Pulmonary Fibrosis (PF) is a rare condition in which lung tissues become scarred, thick and stiff. Specifically, the walls of the air sacs in your lungs can become thickened resulting in a chronic cough, shortness of breath, feeling tired and low oxygen levels in your body.
In most cases, a cause for the condition is not known. Some experts believe a genetic component may exist because PF can run in families. Other causes can include exposure to inhaled chemicals such as asbestos, grain dust and silica. Exposure to bird droppings and certain medical conditions can also lead to PF. Individuals with Lupus, Scleroderma, Sarcoidosis and Rheumatoid Arthritis and those who smoke or formerly smoked are at higher risk of developing PF.
Symptoms of PF include a dry cough and becoming short of breath with activity. Unintentional weight loss, fatigue and muscle aches can also occur.
Diagnosis is made by listening to your lungs for abnormal sounds, a pulmonary function test (breathing test) may be performed to assess your lung function along with oximetry (device placed on your finger) to determine the level of oxygen in your blood. Other testing can include chest x-ray, CT scan of your chest, echocardiogram (ultrasound of your heart) and a lung biopsy to confirm PF.

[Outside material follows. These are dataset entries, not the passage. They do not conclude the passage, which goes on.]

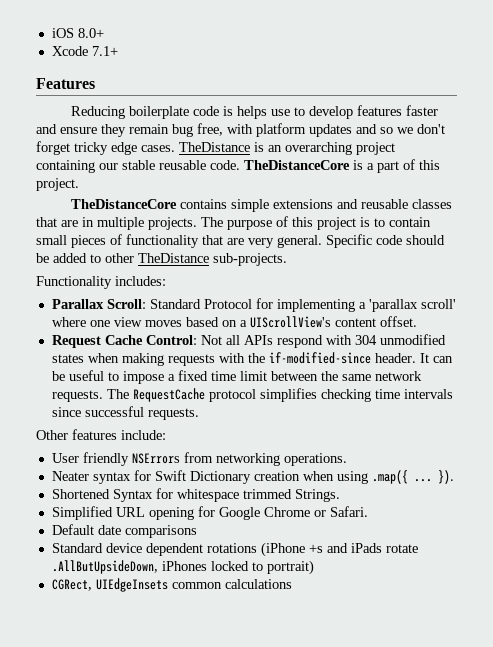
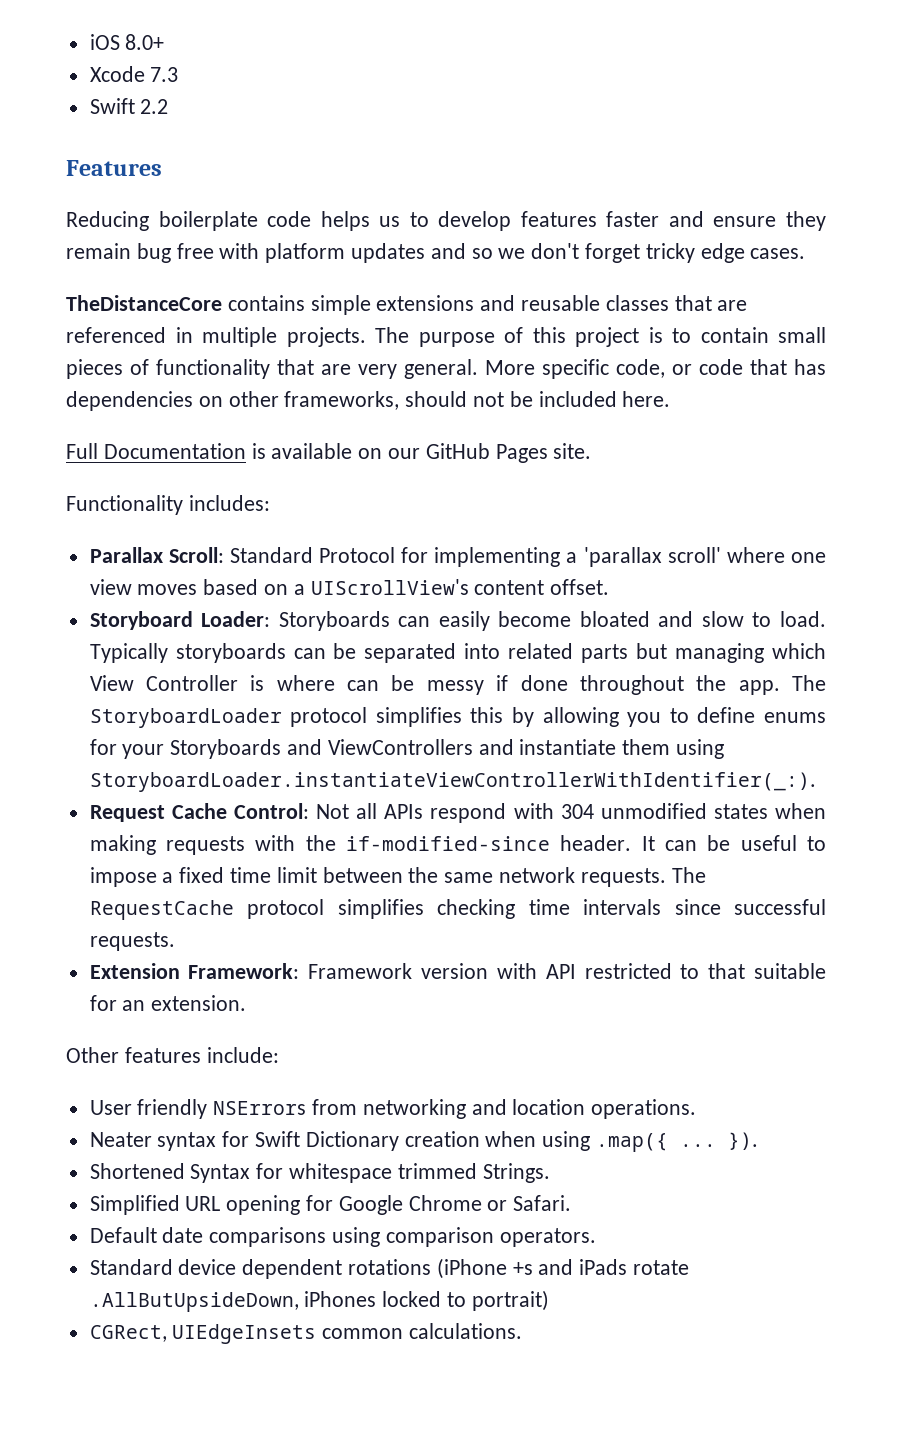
[91,46,118,56] 7.1+ -> [150,67,179,82] [89,98,169,114] 7.3 // Swift 2.2
[223,106,291,119] is helps use -> [320,211,401,231] helps us
[197,123,223,136] free, -> [176,243,214,259] free
[179,142,395,155] [36,159,440,173] [36,178,79,191] TheDistance is an overarching project containing our stable reusable code. TheDistanceCore is a part of this project. -> (806, 253) none
(78, 223) none -> [66,327,166,343] referenced
[326,234,445,248] [36,253,287,266] Specific code should be added to other TheDistance sub-projects. -> [485,359,826,379] [66,391,671,411] [66,443,592,463] More specific code, or code that has dependencies on other frameworks, should not be included here. // Full Documentation is available on our GitHub Pages site.
(417, 321) none -> [89,611,826,631] [89,643,826,663] [89,675,826,695] [89,707,826,728] [89,739,725,759] [89,772,816,792] // Storyboard Loader: Storyboards can easily become bloated and slow to load. Typically storyboards can be separated into related parts but managing which View Controller is where can be messy if done throughout the app. The StoryboardLoader protocol simplifies this by allowing you to define enums for your Storyboards and ViewControllers and instantiate them using StoryboardLoader.instantiateViewControllerWithIdentifier(_:).
(199, 414) none -> [89,963,827,979] [89,995,247,1011] // Extension Framework: Framework version with API restricted to that suitable for an extension.
(280, 459) none -> [471,1099,586,1115] and location
(197, 531) none -> [332,1227,596,1247] using comparison operators.
[224,579,292,589] calculations -> [409,1323,523,1339] calculations.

Treatment for PF is aimed at managing symptoms; no cure exists for PF. Medications to decrease inflammation may be used and/or medication specifically developed to slow the progression of the disease. Some individuals may require supplemental oxygen therapy if oxygen levels in the blood are low and in some cases lung transplant is recommended. Your physician will discuss your specific condition and health status to determine the best course of treatment for you.